The algorithm seems almost too simple to work, but it is guaranteed to produce exactly the number of samples requested from an input data set, regardless of size. Example 1, Algorithm #12, lists the selection-sampling algorithm in pseudocode. M represents the size of the input source, and is usually set to the total number of records in an input file. N is the desired number of records in the sample. Three integer variables keep track of the number of requested, examined, and selected records. A real number r holds a value selected at random so that 0 <= r < 1.0. After initializing the integers, a While loop repeats until the number of selected samples equals the number requested. On each pass through the loop, the number of examined records is incremented and r is set to a random real number. To decide whether to use the next record from the input, an If statement tests the result of the expression (M-examined)*r>=(requestedselected). In English, the expression tests whether the number of records left to be examined times a random value is greater than or equal to the number of records remaining to be added to the subset. If the expression is true, the algorithm skips the next input record; otherwise, it increments selected and writes the next record to the output.

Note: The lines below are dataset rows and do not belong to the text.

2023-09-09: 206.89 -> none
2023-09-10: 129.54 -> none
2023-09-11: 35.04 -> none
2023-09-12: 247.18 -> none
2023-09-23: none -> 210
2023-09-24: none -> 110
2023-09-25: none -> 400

Algorithm #12 works because, as the number of sampled records grows, the chances that the If statement's control expression will be true increases proportionally. (The expression is always true, for example, when requested equals selected.) At first, it may seem that selection sampling would tend to sample too many records from one end of the input, but using different random numbers on each pass through the While loop ensures an even distribution in the sample. Believing this fact requires faith in probability--not to mention a well-tested random-number generator, but the algorithm works flawlessly, every time.

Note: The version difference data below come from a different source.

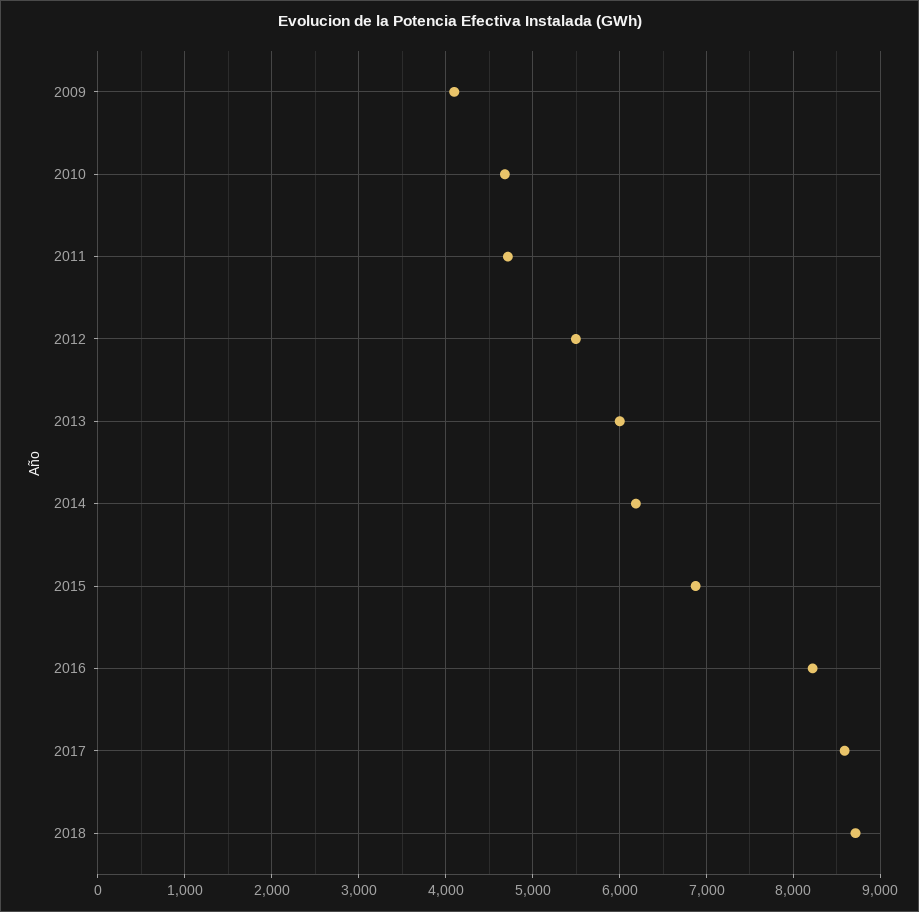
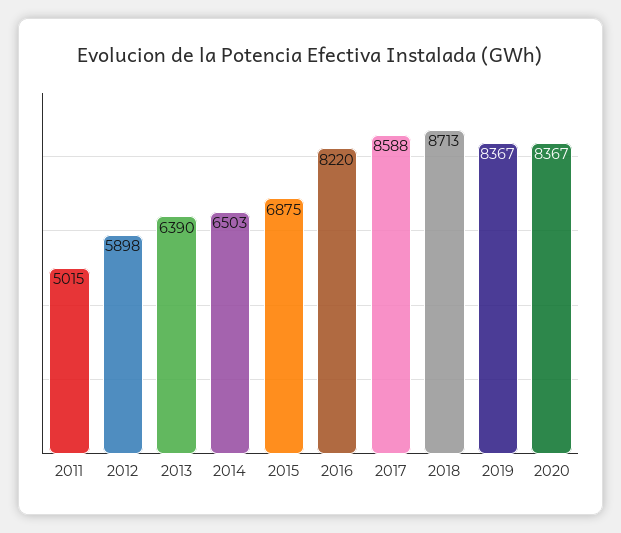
2009: 4100 -> none
2010: 4700 -> none
2011: 4700 -> 5015
2012: 5500 -> 5898
2013: 6000 -> 6390
2014: 6200 -> 6503
2019: none -> 8367
2020: none -> 8367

SAMPLE.PAS (Listing One, page 169) implements Algorithm #12 in Pascal. The demonstration program reads a text file containing one record per line. For test purposes, I used Grady Ward's Moby Words database of 21,400 common first names, but any list of names or other text records will do. Set constant M to the number of input records in your data source, and change INFNAME and OUTFNAME to your input and output file names. Run the program and enter the number of records you want to sample. Even with a huge input source, the selection-sampling algorithm requires only a single pass through the file, making the method very fast--in a few seconds, I can create a subset of any size from my input source of 21,400 records. I often use the program to create sample input files for testing other algorithms.

### Permutations in Pairs

As Jim goes on to say, "given four teams, the algorithm produces the output sequence 1-2, 1-3, 1-4, 2-3, 2-4, 3-4--in other words, a permutation of all possible team pairings. But one fact complicates the solution: No team may play more than one game in a day. To fulfill that requirement, consider that the number of unique pairings of N teams equals 1+2+3 ...+(N-1), or (N*(N-1))/2. Also, if N is even, it takes N-1 days for all games to be played. If N is odd, it takes N days. (With three teams, for example, at one match per day, the pairings are 1-2, 1-3, and 2-3.)

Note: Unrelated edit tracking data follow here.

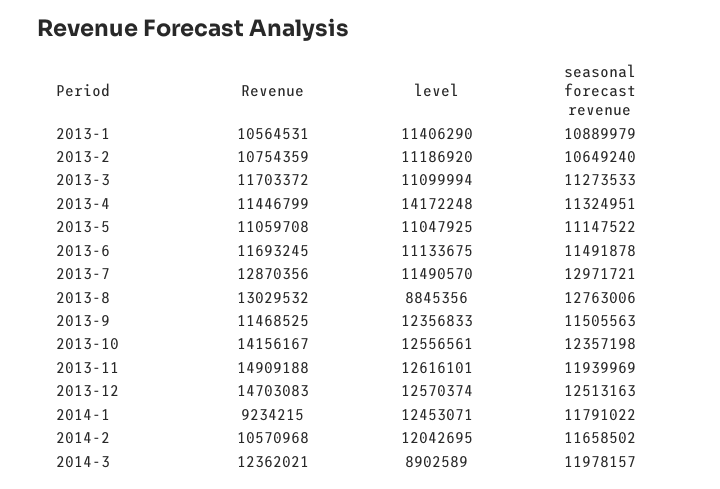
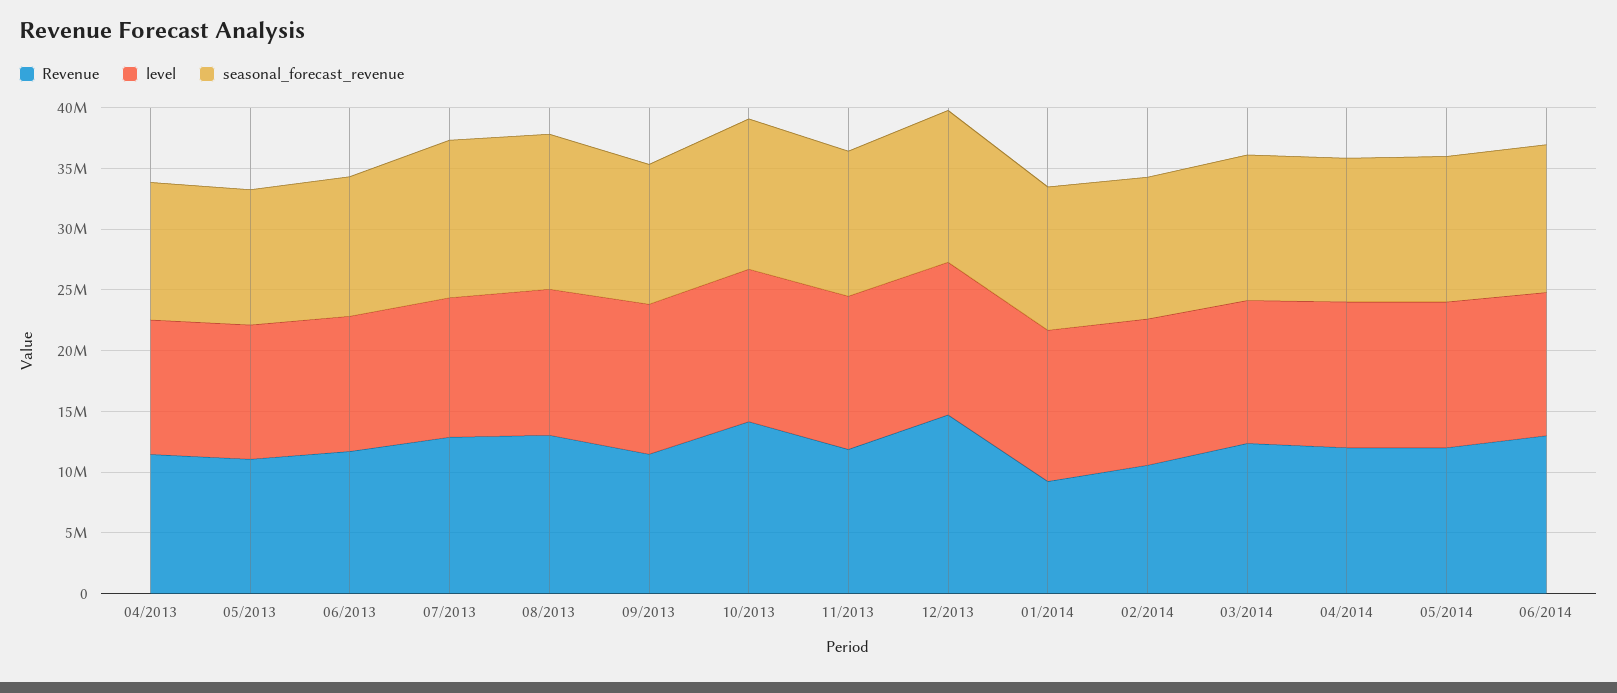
Revenue, 2013-1: 10564531 -> none
level, 2013-1: 11406290 -> none
seasonal forecast revenue, 2013-1: 10889979 -> none
Revenue, 2013-2: 10754359 -> none
level, 2013-2: 11186920 -> none
seasonal forecast revenue, 2013-2: 10649240 -> none
Revenue, 2013-3: 11703372 -> none
level, 2013-3: 11099994 -> none
seasonal forecast revenue, 2013-3: 11273533 -> none
level, 2013-4: 14172248 -> 11000000
level, 2013-8: 8845356 -> 12000000
Revenue, 2013-11: 14909188 -> 12000000
level, 2014-3: 8902589 -> 12000000
Revenue, 04/2014: none -> 12000000
level, 04/2014: none -> 12000000
seasonal forecast revenue, 04/2014: none -> 12000000
Revenue, 05/2014: none -> 12000000
level, 05/2014: none -> 12000000
seasonal forecast revenue, 05/2014: none -> 12000000
Revenue, 06/2014: none -> 13000000
level, 06/2014: none -> 12000000
seasonal forecast revenue, 06/2014: none -> 12000000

"Experimenting with these ideas led to an insight. Take the pairings of four and five teams, shown in Table 1. An asterisk marks a day off for that team. In the five-team table, replacing the asterisks with the digit 6 produces pairings for six teams. Discovering that principal led to the final program, which generates pairings as though there were an even number of teams, replacing the last team with an asterisk for an odd number of teams.

"Table 2 shows the same pairings as integer values rearranged for each day, substituting the next higher number for asterisks.

"These are merely the permutations of the numbers from 1 to N! The Swap column shows the positions to exchange for generating the next permutation. In the six-team case, start with the first-day pairings of 1-2, 3-4, and 5-6. Then swap the positions of teams 2 and 3, and also swap the positions of teams 4 and 5, to generate the pairings for the next day: 1-3, 2-5, and 4-6. Swap the positions of teams 3 and 4, and of teams 5 and 6, to generate day three, and so on. PAIRINGS.PAS (Listing Two, page 169) implements this algorithm using Pascal to generate team pairings for sports events. Each team is guaranteed to play each other team exactly once, and no team plays more than one game per day. The code uses a touch of magic in the manipulation of the swap array at the end of the day loop, but is otherwise straightforward.

Send me your thoughts, notes, and algorithms in care of DDJ, or post a message to my Compuserve ID, 73627,3241. Meanwhile, the next time you receive an unsolicited phone call from a high-pressure sales department, try this. Don't say anything. Just push a button on your touchtone phone in response to every question. Drives 'em nuts, and they hang up right away. I suppose this proves that I'm not too old to learn new tricks--even from a voice-mail machine with a mind of its own.

#### Example 1: Pseudocode for Algorithm #12 (selection sampling)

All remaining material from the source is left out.